* [Exercise objective]
The expected output is exactly the lines below, starting at the line with "[204,293,270,304] programs. ->" and ending at the line with "(588, 286) none", both included; no other line belongs in it.

* [Exercise input]
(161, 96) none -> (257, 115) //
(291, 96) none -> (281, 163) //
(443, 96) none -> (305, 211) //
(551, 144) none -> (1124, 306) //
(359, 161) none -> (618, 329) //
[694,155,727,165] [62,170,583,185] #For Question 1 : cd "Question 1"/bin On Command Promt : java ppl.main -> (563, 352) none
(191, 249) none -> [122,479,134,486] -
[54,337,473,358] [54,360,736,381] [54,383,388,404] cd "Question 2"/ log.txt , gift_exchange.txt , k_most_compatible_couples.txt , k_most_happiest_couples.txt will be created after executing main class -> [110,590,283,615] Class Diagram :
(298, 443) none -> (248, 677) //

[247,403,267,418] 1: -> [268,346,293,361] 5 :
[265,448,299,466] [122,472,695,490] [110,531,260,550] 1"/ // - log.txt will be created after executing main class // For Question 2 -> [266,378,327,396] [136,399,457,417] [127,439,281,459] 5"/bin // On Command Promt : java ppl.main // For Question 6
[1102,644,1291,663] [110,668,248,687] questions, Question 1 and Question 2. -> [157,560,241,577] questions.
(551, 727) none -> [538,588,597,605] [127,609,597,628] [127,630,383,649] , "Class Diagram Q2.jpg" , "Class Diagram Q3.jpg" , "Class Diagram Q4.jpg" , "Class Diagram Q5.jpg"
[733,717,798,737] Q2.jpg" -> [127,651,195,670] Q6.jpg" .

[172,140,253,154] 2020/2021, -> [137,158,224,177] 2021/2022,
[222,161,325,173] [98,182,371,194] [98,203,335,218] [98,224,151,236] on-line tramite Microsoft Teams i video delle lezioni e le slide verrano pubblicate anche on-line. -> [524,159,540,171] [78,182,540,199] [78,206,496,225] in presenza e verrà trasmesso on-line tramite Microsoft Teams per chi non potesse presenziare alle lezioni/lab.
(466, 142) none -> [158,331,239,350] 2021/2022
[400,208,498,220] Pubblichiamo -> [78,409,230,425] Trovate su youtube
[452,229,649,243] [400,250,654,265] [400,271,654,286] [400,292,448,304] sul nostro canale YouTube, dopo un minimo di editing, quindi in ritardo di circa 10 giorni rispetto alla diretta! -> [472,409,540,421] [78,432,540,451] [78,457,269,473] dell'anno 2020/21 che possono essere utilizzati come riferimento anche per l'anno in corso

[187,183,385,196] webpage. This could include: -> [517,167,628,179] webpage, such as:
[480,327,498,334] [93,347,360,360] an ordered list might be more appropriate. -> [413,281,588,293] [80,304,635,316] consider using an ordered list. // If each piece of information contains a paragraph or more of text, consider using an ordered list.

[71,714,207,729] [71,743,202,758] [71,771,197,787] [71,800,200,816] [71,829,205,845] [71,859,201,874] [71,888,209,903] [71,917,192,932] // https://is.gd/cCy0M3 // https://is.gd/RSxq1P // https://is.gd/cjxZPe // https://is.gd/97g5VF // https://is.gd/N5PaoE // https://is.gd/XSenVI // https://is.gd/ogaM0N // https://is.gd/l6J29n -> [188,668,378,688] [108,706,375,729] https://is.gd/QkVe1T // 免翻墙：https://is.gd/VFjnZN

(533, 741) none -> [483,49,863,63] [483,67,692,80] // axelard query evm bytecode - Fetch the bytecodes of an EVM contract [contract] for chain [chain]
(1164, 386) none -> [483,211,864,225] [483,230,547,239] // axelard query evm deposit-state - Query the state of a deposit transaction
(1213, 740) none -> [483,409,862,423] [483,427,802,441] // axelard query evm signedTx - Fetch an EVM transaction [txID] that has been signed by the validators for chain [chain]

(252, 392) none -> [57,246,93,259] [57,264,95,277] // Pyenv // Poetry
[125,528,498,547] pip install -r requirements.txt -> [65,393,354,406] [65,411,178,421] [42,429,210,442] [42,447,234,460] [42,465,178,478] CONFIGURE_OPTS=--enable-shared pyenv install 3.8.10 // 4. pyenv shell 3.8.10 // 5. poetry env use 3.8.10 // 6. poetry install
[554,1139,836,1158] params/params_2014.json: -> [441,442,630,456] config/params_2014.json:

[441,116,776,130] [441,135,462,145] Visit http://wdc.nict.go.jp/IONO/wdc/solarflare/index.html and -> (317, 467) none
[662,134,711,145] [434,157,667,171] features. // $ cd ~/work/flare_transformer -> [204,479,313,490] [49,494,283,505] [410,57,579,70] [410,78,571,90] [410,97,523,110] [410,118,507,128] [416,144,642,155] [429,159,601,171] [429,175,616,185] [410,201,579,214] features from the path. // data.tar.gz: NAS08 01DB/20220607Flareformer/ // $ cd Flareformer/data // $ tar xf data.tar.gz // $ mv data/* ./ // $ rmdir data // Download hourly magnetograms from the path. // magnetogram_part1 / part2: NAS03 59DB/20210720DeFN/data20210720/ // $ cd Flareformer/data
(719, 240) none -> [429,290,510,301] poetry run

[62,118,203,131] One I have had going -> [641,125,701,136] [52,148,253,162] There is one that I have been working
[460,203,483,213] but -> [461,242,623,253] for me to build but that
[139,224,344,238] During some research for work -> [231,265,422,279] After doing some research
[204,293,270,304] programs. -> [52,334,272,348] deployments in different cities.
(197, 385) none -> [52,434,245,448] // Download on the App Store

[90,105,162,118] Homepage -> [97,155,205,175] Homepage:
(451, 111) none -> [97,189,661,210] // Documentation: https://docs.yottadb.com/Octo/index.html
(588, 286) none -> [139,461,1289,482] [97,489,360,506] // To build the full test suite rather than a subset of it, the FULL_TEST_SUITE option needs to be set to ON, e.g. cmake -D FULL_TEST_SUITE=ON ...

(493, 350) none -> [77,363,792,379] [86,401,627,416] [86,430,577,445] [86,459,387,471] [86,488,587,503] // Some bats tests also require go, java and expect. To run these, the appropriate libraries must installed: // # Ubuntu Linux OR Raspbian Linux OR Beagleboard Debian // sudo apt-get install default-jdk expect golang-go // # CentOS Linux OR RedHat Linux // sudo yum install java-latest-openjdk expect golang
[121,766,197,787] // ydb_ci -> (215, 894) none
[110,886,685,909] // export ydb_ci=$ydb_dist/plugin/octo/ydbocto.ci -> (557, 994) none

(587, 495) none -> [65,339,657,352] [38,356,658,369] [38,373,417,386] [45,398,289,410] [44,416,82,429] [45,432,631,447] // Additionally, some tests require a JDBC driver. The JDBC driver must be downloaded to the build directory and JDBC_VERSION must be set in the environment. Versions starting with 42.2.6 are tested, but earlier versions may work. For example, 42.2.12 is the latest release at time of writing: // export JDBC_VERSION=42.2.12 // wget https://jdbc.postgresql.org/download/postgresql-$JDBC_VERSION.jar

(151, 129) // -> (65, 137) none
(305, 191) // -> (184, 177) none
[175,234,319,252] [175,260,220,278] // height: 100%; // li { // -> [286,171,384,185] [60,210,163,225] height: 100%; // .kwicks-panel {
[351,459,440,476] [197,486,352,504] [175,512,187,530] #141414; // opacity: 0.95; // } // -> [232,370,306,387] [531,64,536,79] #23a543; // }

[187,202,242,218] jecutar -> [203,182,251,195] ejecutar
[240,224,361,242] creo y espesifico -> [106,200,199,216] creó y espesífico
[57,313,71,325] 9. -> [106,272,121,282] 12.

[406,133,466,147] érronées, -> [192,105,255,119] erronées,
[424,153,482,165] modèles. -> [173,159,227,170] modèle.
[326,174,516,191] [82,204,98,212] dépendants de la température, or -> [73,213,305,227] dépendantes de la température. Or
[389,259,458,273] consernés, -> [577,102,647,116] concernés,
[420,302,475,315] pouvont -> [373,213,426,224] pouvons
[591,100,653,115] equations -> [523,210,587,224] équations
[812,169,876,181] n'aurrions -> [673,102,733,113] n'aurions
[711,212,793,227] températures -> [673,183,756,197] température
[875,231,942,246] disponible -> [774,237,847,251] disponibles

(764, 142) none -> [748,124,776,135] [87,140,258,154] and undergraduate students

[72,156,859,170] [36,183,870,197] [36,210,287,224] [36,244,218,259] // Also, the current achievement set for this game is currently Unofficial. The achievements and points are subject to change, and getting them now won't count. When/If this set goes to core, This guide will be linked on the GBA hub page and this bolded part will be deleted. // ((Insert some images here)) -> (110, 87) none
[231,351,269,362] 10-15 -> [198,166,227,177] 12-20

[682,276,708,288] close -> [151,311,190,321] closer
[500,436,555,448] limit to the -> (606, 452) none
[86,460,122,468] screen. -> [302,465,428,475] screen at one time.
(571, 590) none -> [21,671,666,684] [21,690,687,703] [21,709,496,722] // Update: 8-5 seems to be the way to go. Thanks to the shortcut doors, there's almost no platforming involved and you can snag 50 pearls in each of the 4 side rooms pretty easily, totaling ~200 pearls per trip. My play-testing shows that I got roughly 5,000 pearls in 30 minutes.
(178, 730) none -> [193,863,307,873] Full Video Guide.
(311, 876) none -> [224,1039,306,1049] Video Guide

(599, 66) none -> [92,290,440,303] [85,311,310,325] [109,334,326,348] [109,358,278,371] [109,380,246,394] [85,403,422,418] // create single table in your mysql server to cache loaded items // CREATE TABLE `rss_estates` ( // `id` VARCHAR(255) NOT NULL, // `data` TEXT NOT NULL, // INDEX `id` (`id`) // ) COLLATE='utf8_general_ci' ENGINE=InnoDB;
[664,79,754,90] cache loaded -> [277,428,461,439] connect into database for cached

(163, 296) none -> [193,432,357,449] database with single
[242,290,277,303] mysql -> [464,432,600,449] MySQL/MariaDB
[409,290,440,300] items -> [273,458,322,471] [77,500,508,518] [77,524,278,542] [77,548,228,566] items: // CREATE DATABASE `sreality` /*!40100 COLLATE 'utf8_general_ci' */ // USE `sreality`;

* [Result below]
[204,293,270,304] programs. -> [52,334,272,348] deployments in different cities.
(197, 385) none -> [52,434,245,448] // Download on the App Store

[90,105,162,118] Homepage -> [97,155,205,175] Homepage:
(451, 111) none -> [97,189,661,210] // Documentation: https://docs.yottadb.com/Octo/index.html
(588, 286) none -> [139,461,1289,482] [97,489,360,506] // To build the full test suite rather than a subset of it, the FULL_TEST_SUITE option needs to be set to ON, e.g. cmake -D FULL_TEST_SUITE=ON ...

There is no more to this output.